本研究的动机是对真实基因表达数据的分析，旨在确定一个“有趣的”或“重要的”基因子集，以供进一步研究。当我们盲目地应用标准错误发现率(FDR)方法时，我们的生物学合作者感到怀疑或困惑，因为所选择的重要基因列表高度不平衡:低表达基因比高表达基因多十倍。他们的担忧使我们意识到，观察到的两样本t统计量是高度倾斜和不对称的，因此，标准的罗斯福方法可能是不合适的。为了解决这种情况，我们提出了一种对称定向FDR控制方法，该方法将基因分为“过表达”和“低表达”基因，对“过表达”和“低表达”基因，通过列排列定义基因对的p值，然后应用标准FDR方法选择“显著”基因对而不是“显著”个体基因。我们将所提出的对称定向FDR方法与标准FDR方法进行了比较，并将其应用于模拟数据和几个知名的真实数据集。

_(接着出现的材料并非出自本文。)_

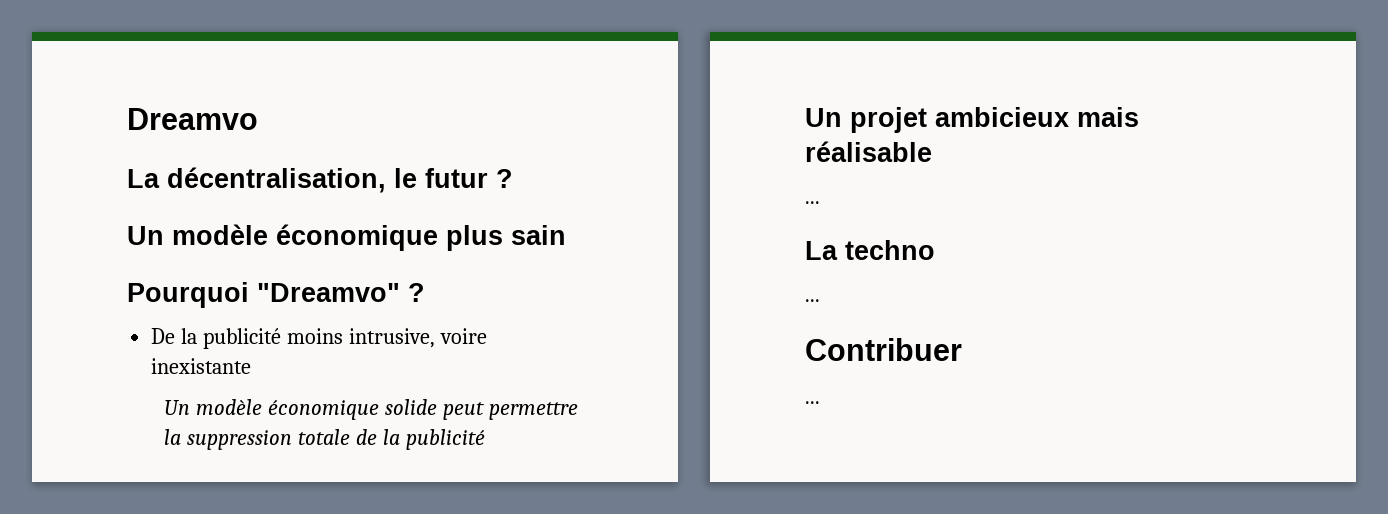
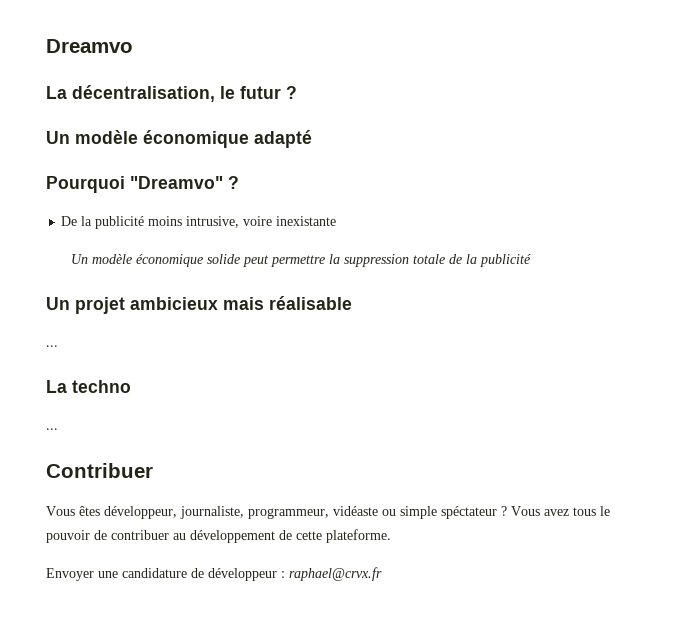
- Un modèle économique plus sain
+ Un modèle économique adapté
  Contribuer
- ...
+ Vous êtes développeur, journaliste, programmeur, vidéaste ou simple spéctateur ? Vous avez tous le pouvoir de contribuer au développement de cette plateforme.
+ Envoyer une candidature de développeur : raphael@crvx.fr

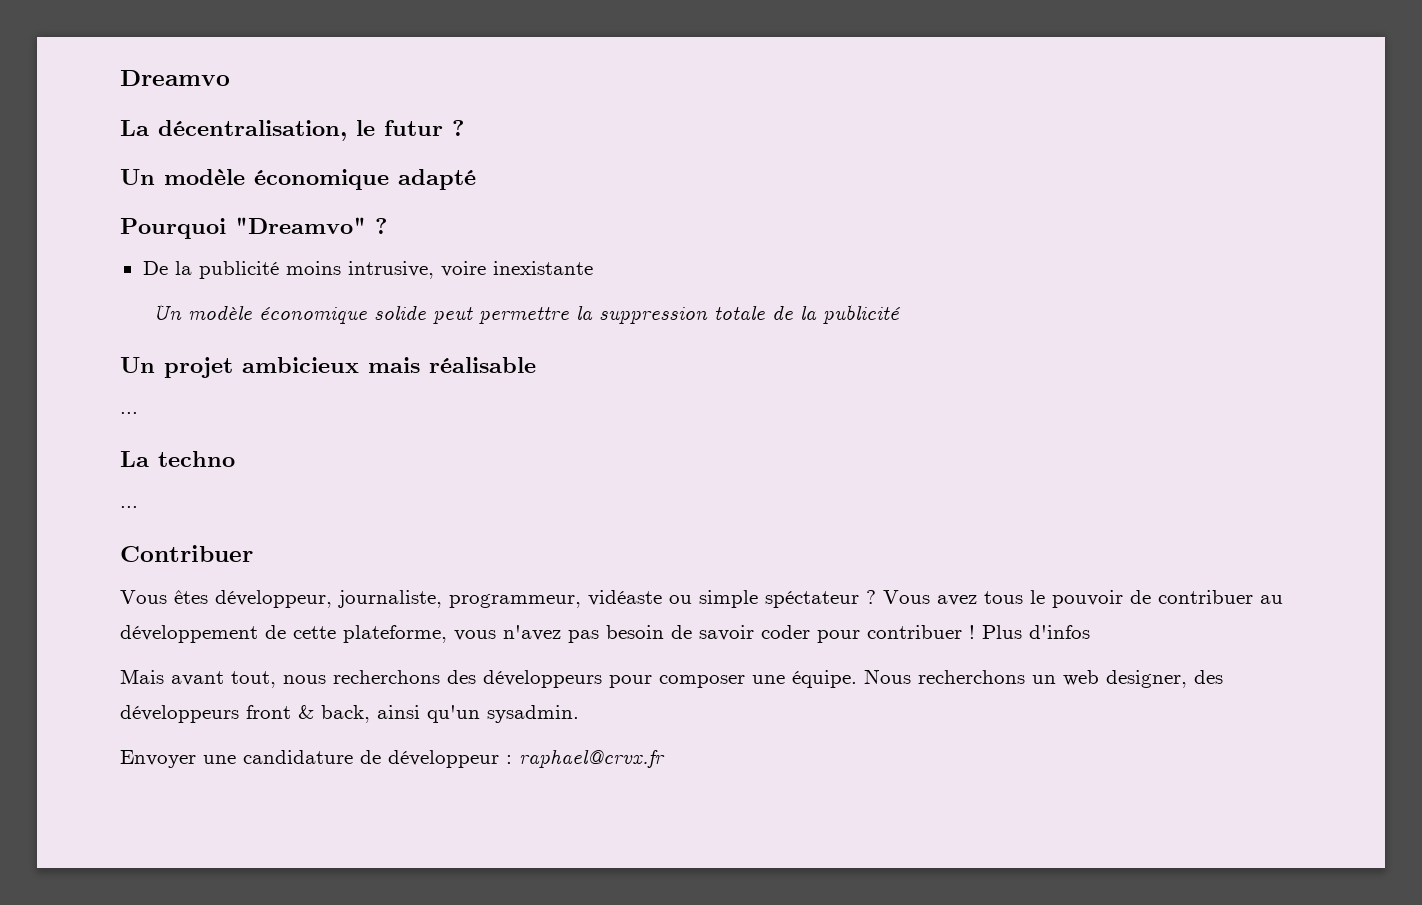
- Vous avez tous le pouvoir de contribuer au développement de cette plateforme.
+ Vous avez tous le pouvoir de contribuer au développement de cette plateforme, vous n'avez pas besoin de savoir coder pour contribuer ! Plus d'infos
+ Mais avant tout, nous recherchons des développeurs pour composer une équipe. Nous recherchons un web designer, des développeurs front & back, ainsi qu'un sysadmin.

本文章由计算机程序翻译，如有差异，请以英文原文为准。

查看原文

微信好友朋友圈 QQ好友复制链接

本刊更多论文

Symmetric directional false discovery rate control

This research is motivated from the analysis of a real gene expression data that aims to identify a subset of “interesting” or “significant” genes for further studies. When we blindly applied the standard false discovery rate (FDR) methods, our biology collaborators were suspicious or confused, as the selected list of significant genes was highly unbalanced: there were ten times more under-expressed genes than the over-expressed genes. Their concerns led us to realize that the observed two-sample $t$ -statistics were highly skewed and asymmetric, and thus the standard FDR methods might be inappropriate. To tackle this case, we propose a symmetric directional FDR control method that categorizes the genes into “over-expressed” and “under-expressed” genes, pairs “over-expressed” and “under-expressed” genes, defines the $p$ -values for gene pairs via column permutations, and then applies the standard FDR method to select “significant” gene pairs instead of “significant” individual genes. We compare our proposed symmetric directional FDR method with the standard FDR method by applying them to simulated data and several well-known real data sets.

求助全文

通过发布文献求助，成功后即可免费获取论文全文。去求助

来源期刊

Statistical Methodology STATISTICS & PROBABILITY-

CiteScore

0.59

自引率

0.00%

发文量

期刊介绍： Statistical Methodology aims to publish articles of high quality reflecting the varied facets of contemporary statistical theory as well as of significant applications. In addition to helping to stimulate research, the journal intends to bring about interactions among statisticians and scientists in other disciplines broadly interested in statistical methodology. The journal focuses on traditional areas such as statistical inference, multivariate analysis, design of experiments, sampling theory, regression analysis, re-sampling methods, time series, nonparametric statistics, etc., and also gives special emphasis to established as well as emerging applied areas.